• Task objective
Among the lines below, copy each one in which "none" appears.

• Dataset records
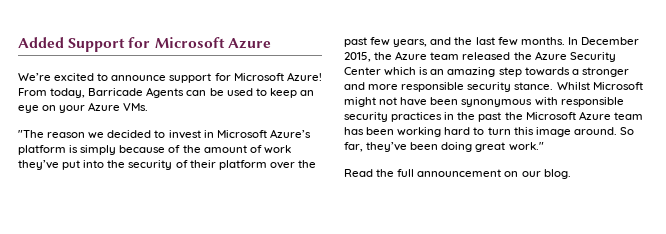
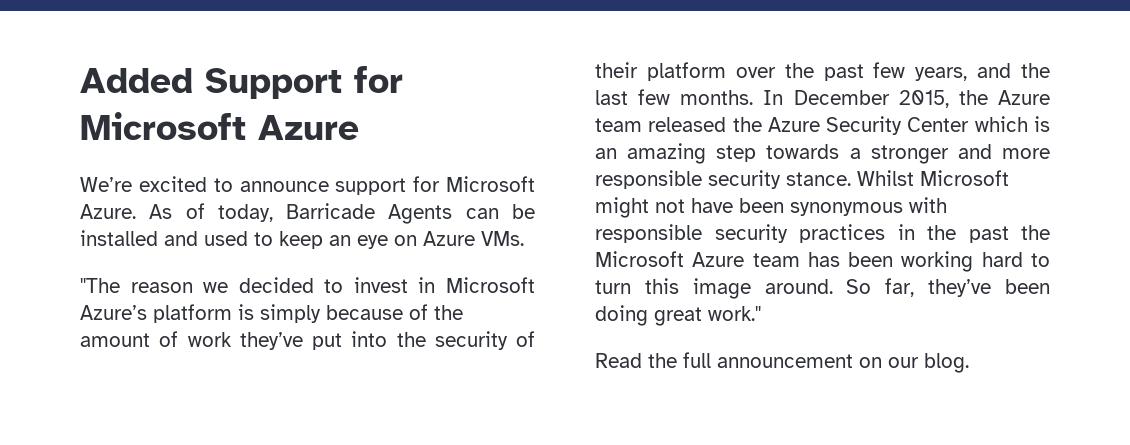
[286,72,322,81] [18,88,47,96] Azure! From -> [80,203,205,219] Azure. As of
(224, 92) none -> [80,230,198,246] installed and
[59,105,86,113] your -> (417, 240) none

* * *

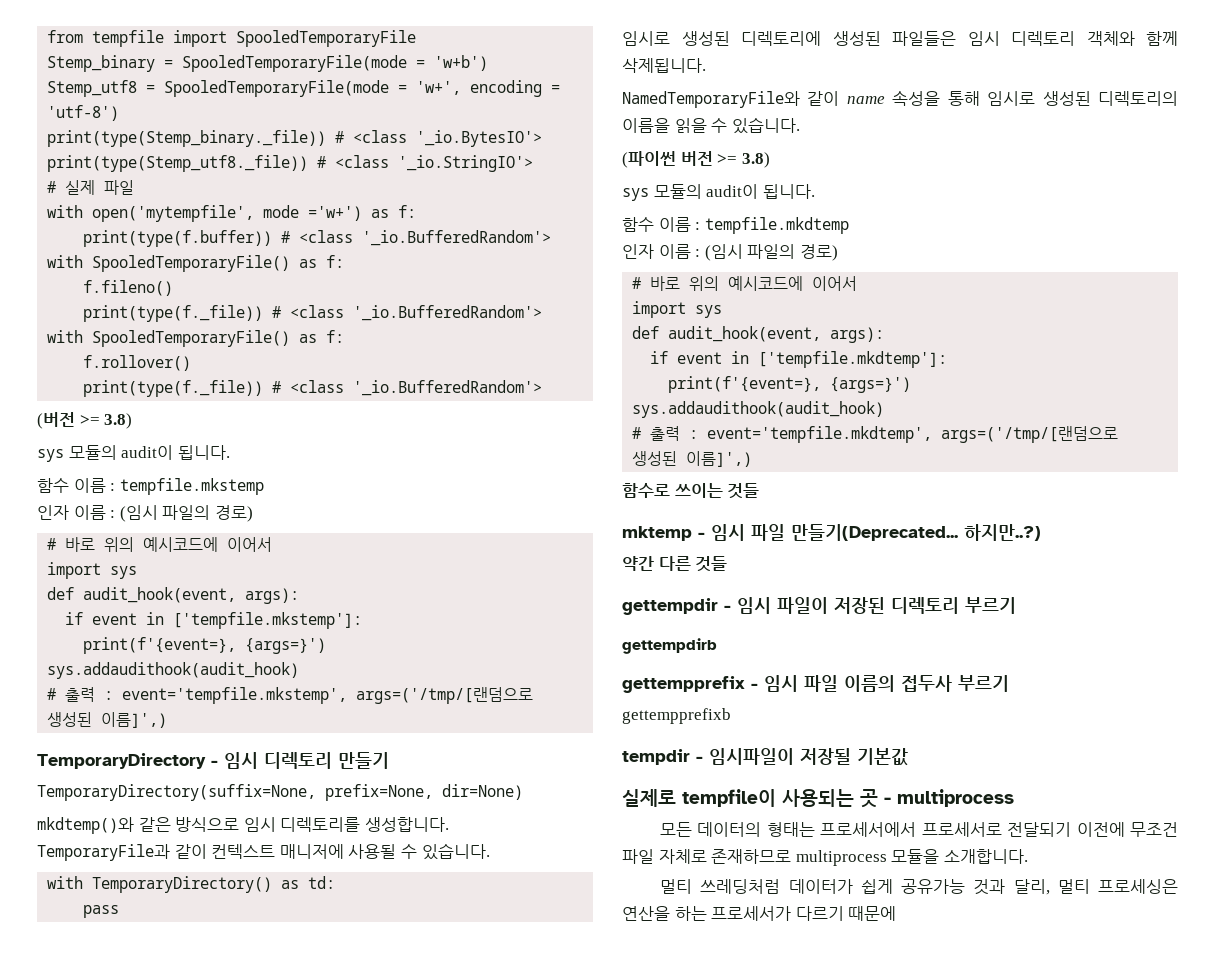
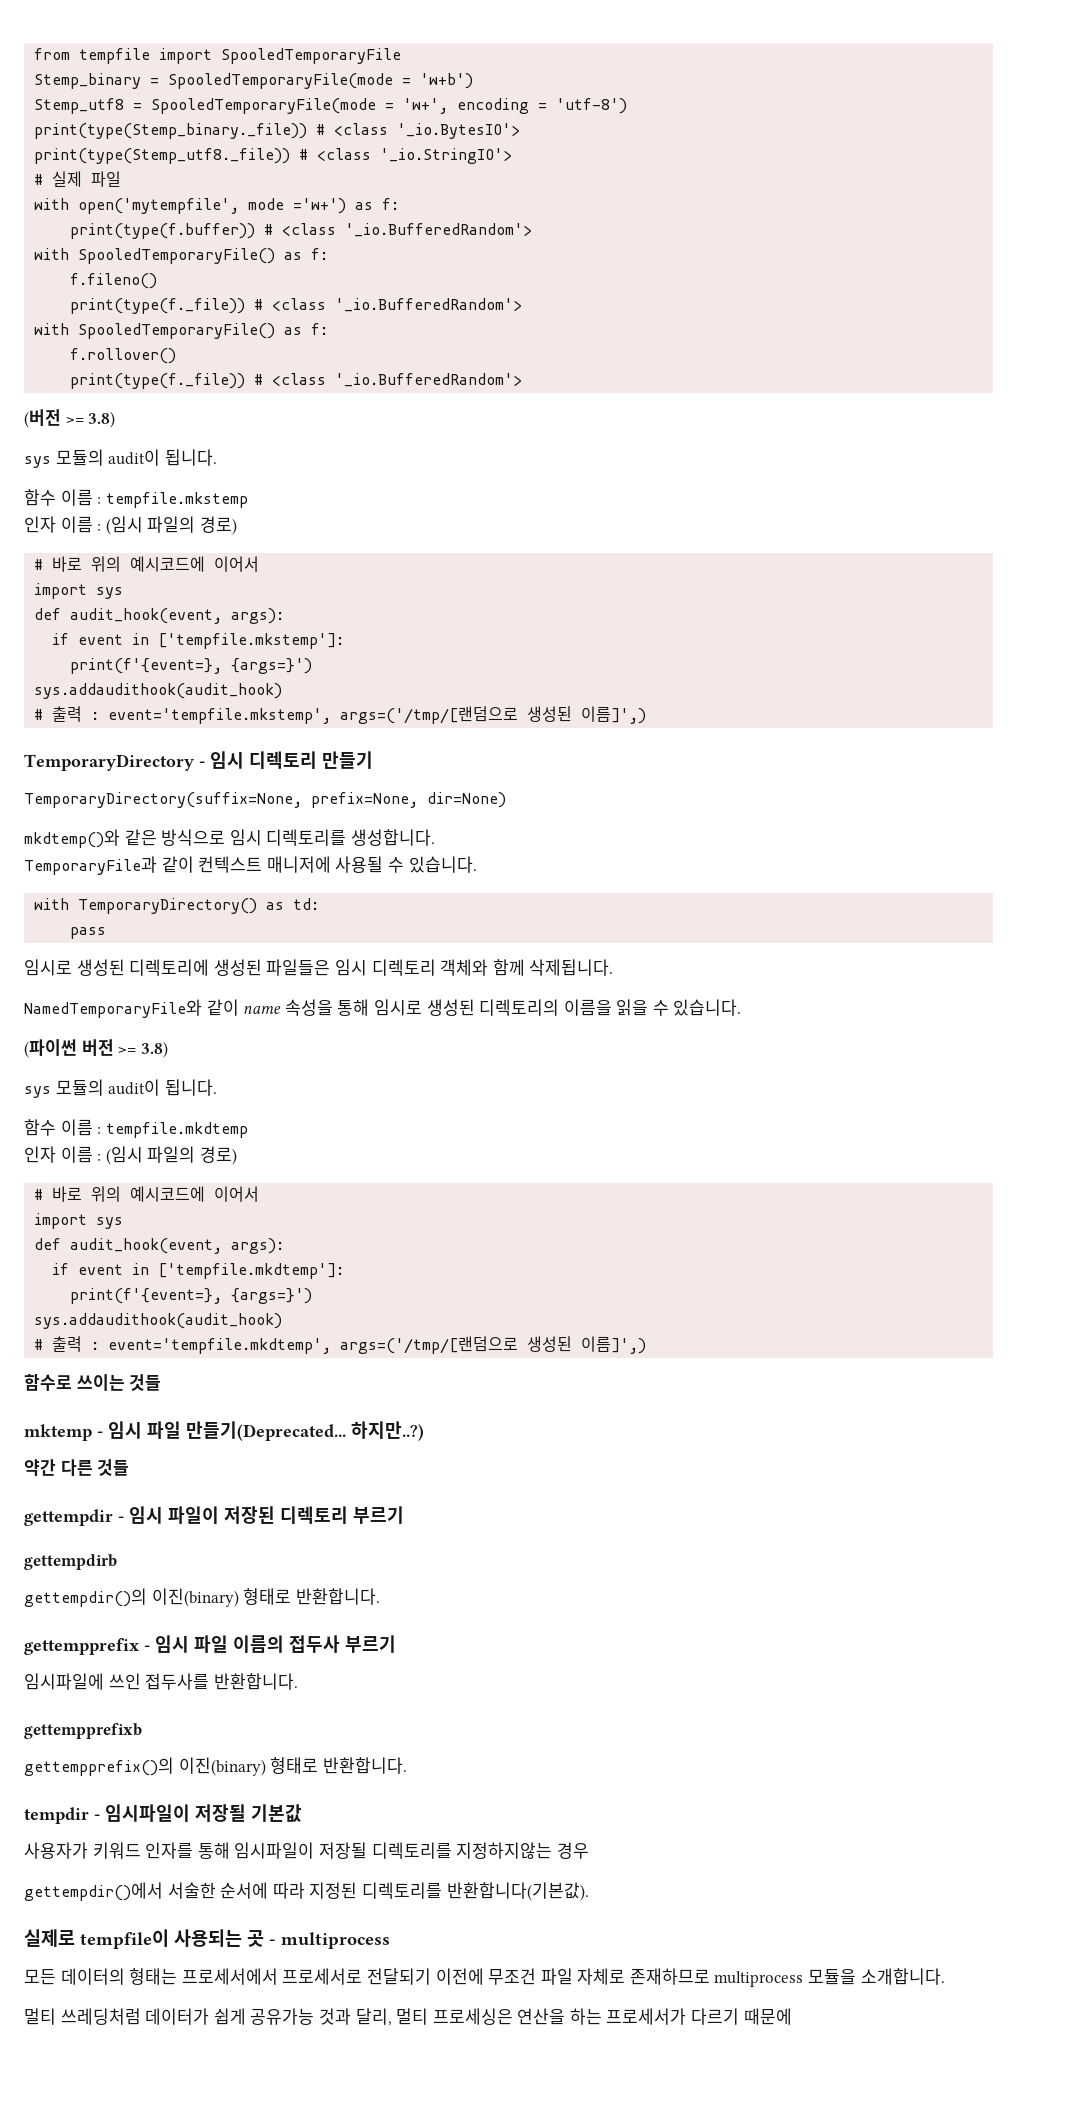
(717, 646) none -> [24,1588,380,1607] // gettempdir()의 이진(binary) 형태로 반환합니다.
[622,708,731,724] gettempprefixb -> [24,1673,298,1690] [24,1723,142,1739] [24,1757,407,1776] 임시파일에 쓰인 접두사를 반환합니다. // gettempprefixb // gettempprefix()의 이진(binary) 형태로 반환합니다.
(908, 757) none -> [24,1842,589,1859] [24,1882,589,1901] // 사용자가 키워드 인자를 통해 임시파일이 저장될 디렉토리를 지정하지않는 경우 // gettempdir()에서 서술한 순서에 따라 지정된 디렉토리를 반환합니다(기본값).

• Written reply
(224, 92) none -> [80,230,198,246] installed and
[59,105,86,113] your -> (417, 240) none
(717, 646) none -> [24,1588,380,1607] // gettempdir()의 이진(binary) 형태로 반환합니다.
(908, 757) none -> [24,1842,589,1859] [24,1882,589,1901] // 사용자가 키워드 인자를 통해 임시파일이 저장될 디렉토리를 지정하지않는 경우 // gettempdir()에서 서술한 순서에 따라 지정된 디렉토리를 반환합니다(기본값).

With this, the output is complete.